La cour administrative d’appel de Toulouse s’est prononcée le 11 février 2025 sur la légalité du retrait d’un agrément pour l’exercice de la profession d’armurier. Un professionnel avait informé les services compétents de la cessation de son activité avant que des investigations ne révèlent la présence d’armes à son domicile. L’autorité préfectorale a alors engagé une procédure contradictoire en vue de retirer l’agrément professionnel, invoquant un stockage non conforme aux exigences de sécurité publique. L’intéressé a sollicité une entrevue pour éclaircir sa situation, mais l’administration n’a donné aucune suite à cette requête avant de prononcer la mesure de retrait. Par un jugement du 20 octobre 2022, le tribunal administratif de Toulouse a rejeté la demande d’annulation formée contre l’acte administratif portant retrait de cet agrément. Le requérant soutient en appel que l’absence de réponse à sa demande d’entrevue constitue un vice de procédure méconnaissant les droits fondamentaux de la défense. Le juge doit décider si une demande d’entretien informel oblige l’administration à organiser une audition contradictoire en application du code des relations entre le public. La cour considère que le silence de l’autorité a privé l’administré d’une garantie substantielle, entraînant l’annulation du jugement ainsi que de la décision préfectorale attaquée.
I. L’exigence d’une audition orale lors de la procédure contradictoire
A. La qualification juridique de la demande d’entrevue
La juridiction d’appel examine la portée de la demande formulée par l’administré durant la phase contradictoire précédant l’adoption de la mesure individuelle de police. L’administration soutenait initialement que « la demande d’entrevue ne constituait pas une demande tendant explicitement à l’organisation d’une audition » au sens des dispositions législatives. Le juge administratif adopte une position protectrice en estimant que « la demande (…) tendait bien, eu égard à son contenu, à ce qu’une telle audition soit organisée ». Cette interprétation téléologique privilégie l’intention réelle du requérant sur la précision terminologique employée dans sa correspondance avec les services de la préfecture. Une telle approche renforce l’effectivité du dialogue entre l’autorité publique et les citoyens soumis à des décisions administratives défavorables et contraignantes.
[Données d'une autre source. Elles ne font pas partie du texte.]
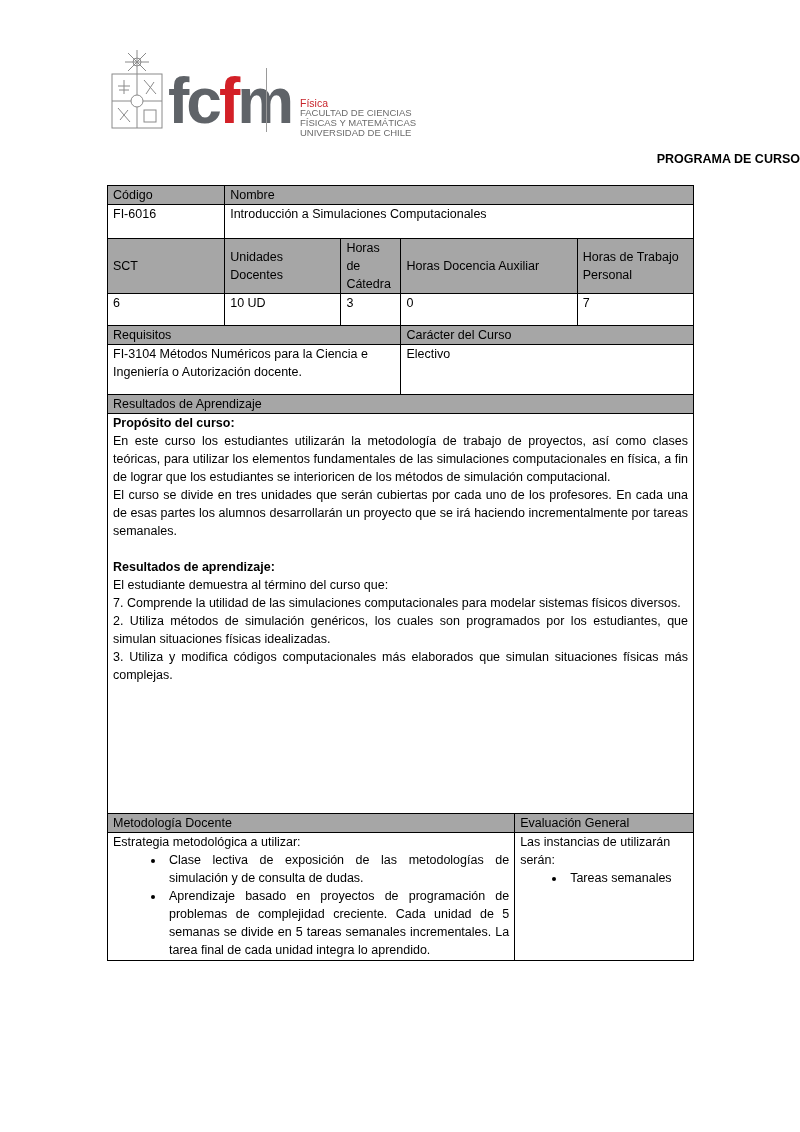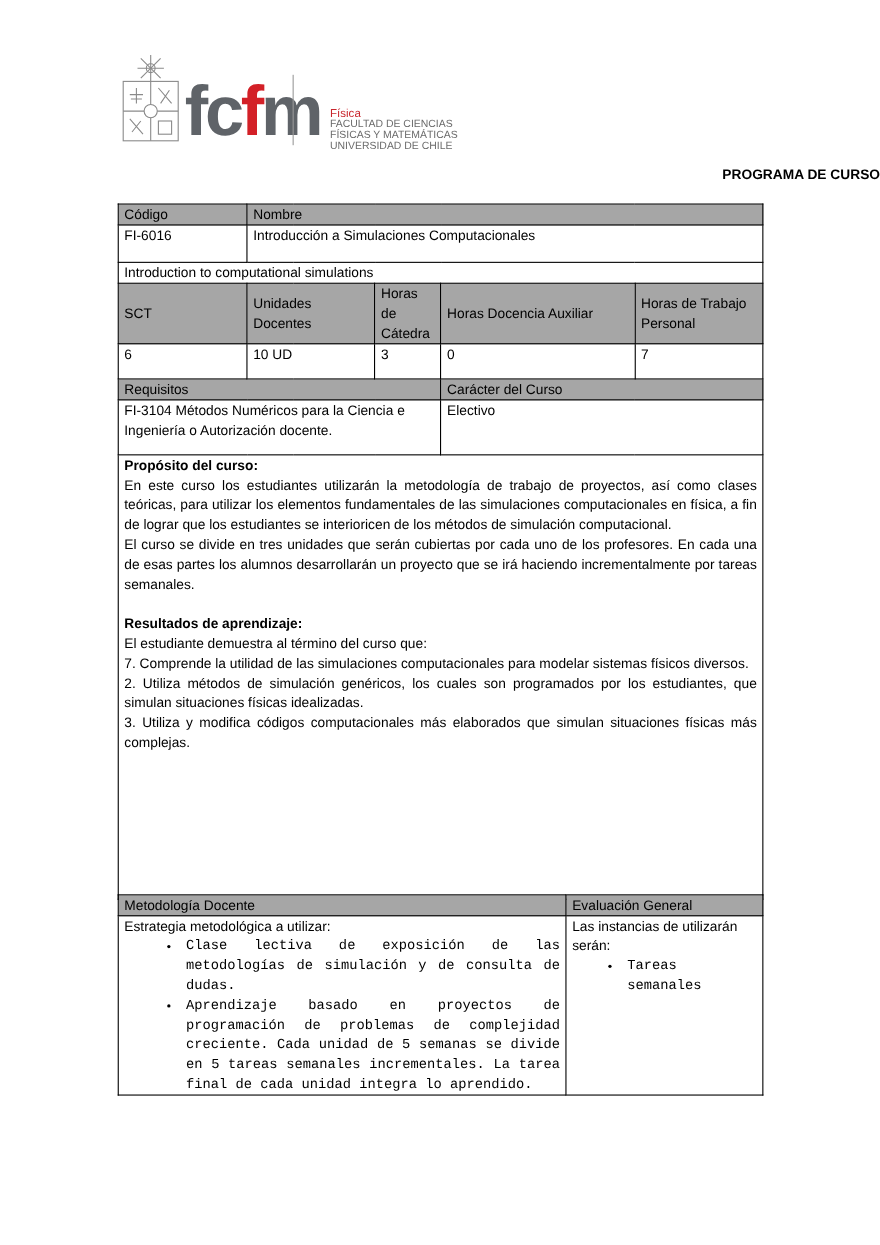--- a/index.html
+++ b/index.html
@@ -85,9 +85,6 @@
       <td class="c">FI-6016</td>
       <td class="c" colspan="5">Introducción a Simulaciones Computacionales</td>
     </tr>
-    <tr>
-      <td class="c" colspan="6">Introduction to computational simulations</td>
-    </tr>
     <tr style="height:54px">
       <td class="hdr c vc" style="width:106px">SCT</td>
       <td class="hdr c vc" colspan="2">Unidades Docentes</td>

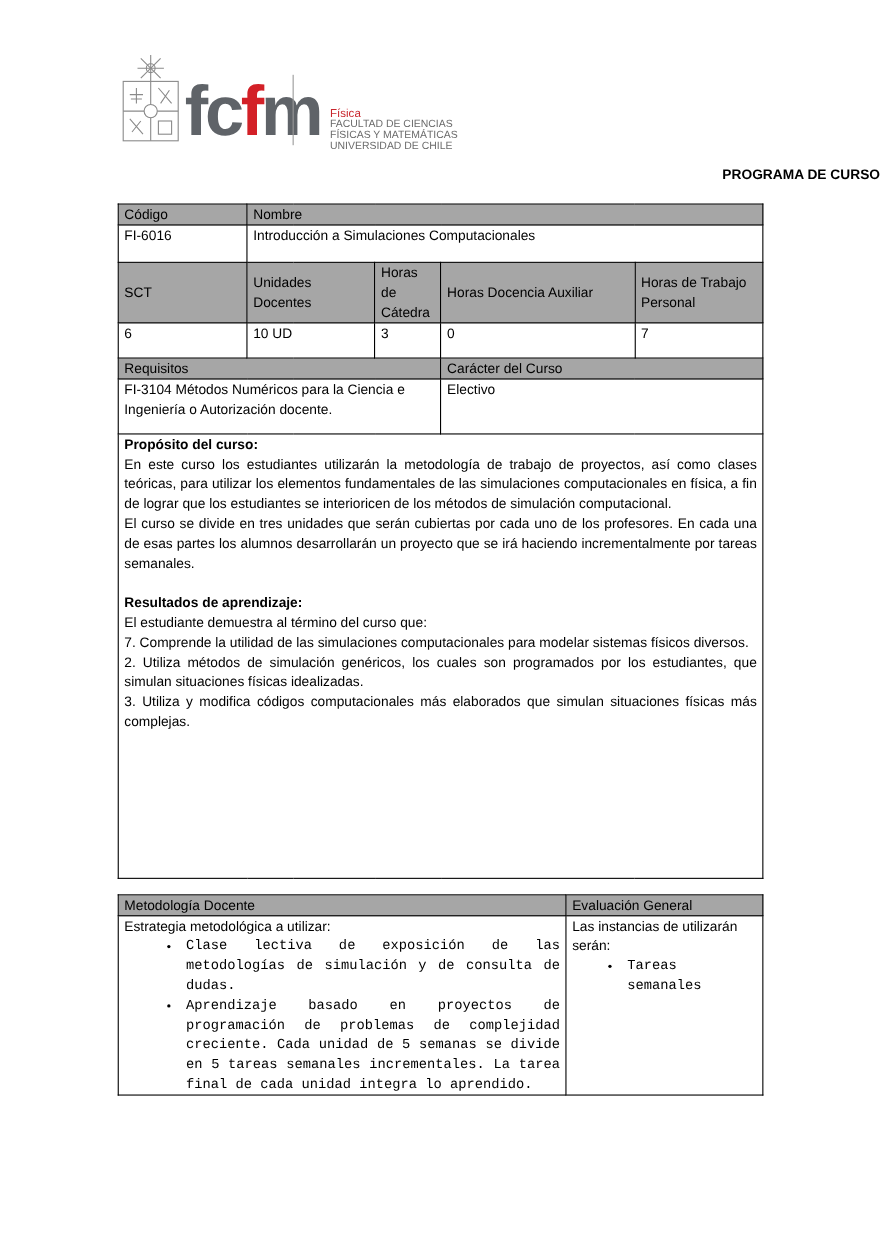--- a/index.html
+++ b/index.html
@@ -107,6 +107,9 @@
       <td colspan="4">FI-3104 Métodos Numéricos para la Ciencia e Ingeniería o Autorización docente.</td>
       <td class="c" colspan="2">Electivo</td>
     </tr>
+    <tr>
+      <td class="hdr c" colspan="6">Resultados de Aprendizaje</td>
+    </tr>
     <tr style="height:404px">
       <td colspan="6" class="body-text">
         <p class="b">Propósito del curso:</p>

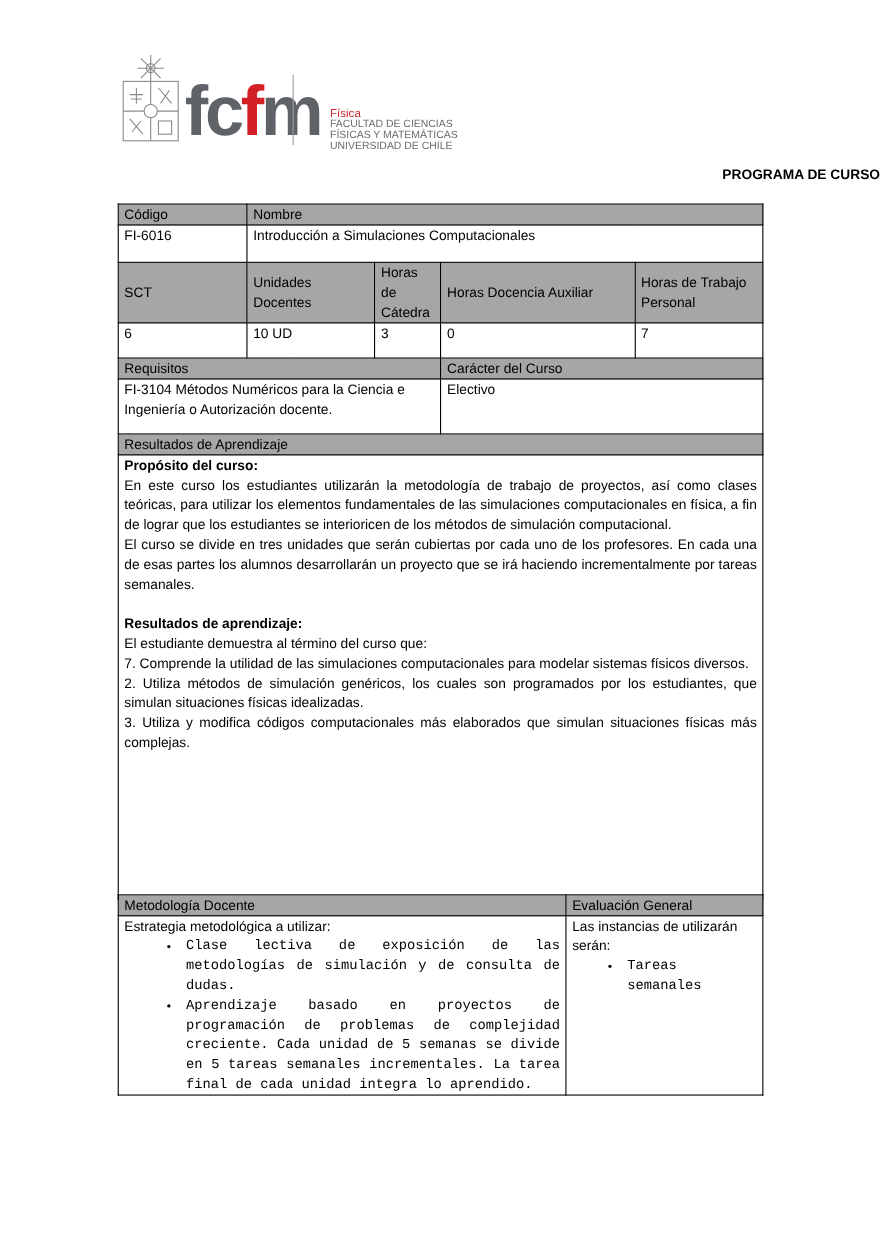--- a/index.html
+++ b/index.html
@@ -29,7 +29,7 @@
 
   .body-text p { margin:0; text-align:justify; }
   .body-text .b { font-weight:bold; }
-  ul.bul { margin:0; padding-left:52px;font-family:Liberation Mono, monospace; }
+  ul.bul { margin:0; padding-left:52px; }
   ul.bul li { text-align:justify; padding-left:4px; }
 </style>
 </head>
B. L’obligation de respecter le droit à l’expression orale
Le code des relations entre le public et l’administration impose que les décisions devant être motivées soient précédées d’une procédure permettant la présentation d’observations. La cour rappelle avec fermeté que « le respect (…) de la procédure prévue par les dispositions de l’article L. 122-1 (…) constitue une garantie pour le titulaire de l’agrément ». Cette exigence s’applique dès lors que l’intéressé manifeste expressément son souhait d’être entendu de vive voix par les agents chargés de l’instruction. L’administration ne peut se soustraire à cette obligation que si la demande d’audition présente un caractère manifestement abusif, répétitif ou purement dilatoire. Ainsi, la sollicitation visait légitimement à lever les doutes sur les conditions de sécurité entourant la conservation des armes et des munitions saisies.
II. La sanction de l’irrégularité affectant la procédure de retrait
A. L’existence d’une privation de garantie pour l’administré
Le juge administratif vérifie si le vice de procédure invoqué a exercé une influence sur le sens de la décision ou a privé l’intéressé d’une garantie. La cour constate qu’en « ne faisant pas droit à la demande d’audition présentée (…), la préfète a privé ce dernier d’une garantie » procédurale fondamentale. L’absence d’échange oral empêche le professionnel de fournir des explications directes sur les motifs légitimes justifiant éventuellement le transport d’armes vers son domicile privé. Cette omission constitue une irrégularité substantielle qui ne peut être régularisée par la simple présentation d’observations écrites transmises durant la phase d’enquête administrative. En l’espèce, le respect du principe du contradictoire demeure une condition de validité essentielle pour l’exercice légal des pouvoirs de police spéciale détenus par le préfet.
B. L’annulation contentieuse de l’acte pour vice de procédure
L’irrégularité constatée entraîne l’annulation de l’arrêté préfectoral sans que le juge n’ait besoin d’examiner les autres moyens soulevés par le requérant en appel. La cour censure également le jugement de première instance qui n’avait pas accueilli ce moyen d’ordre procédural présenté pour la première fois devant elle. Par ailleurs, cette solution illustre la rigueur du contrôle exercé sur le respect des formes protectrices des libertés individuelles en matière de retrait de droits professionnels. La décision de justice rétablit ainsi l’agrément de l’armurier tout en rappelant les obligations de transparence pesant sur les autorités administratives lors de l’instruction. Dès lors, l’annulation prononcée sanctionne l’absence de réponse à une demande d’audition qui aurait pu modifier l’appréciation portée sur la dangerosité réelle du stockage constaté.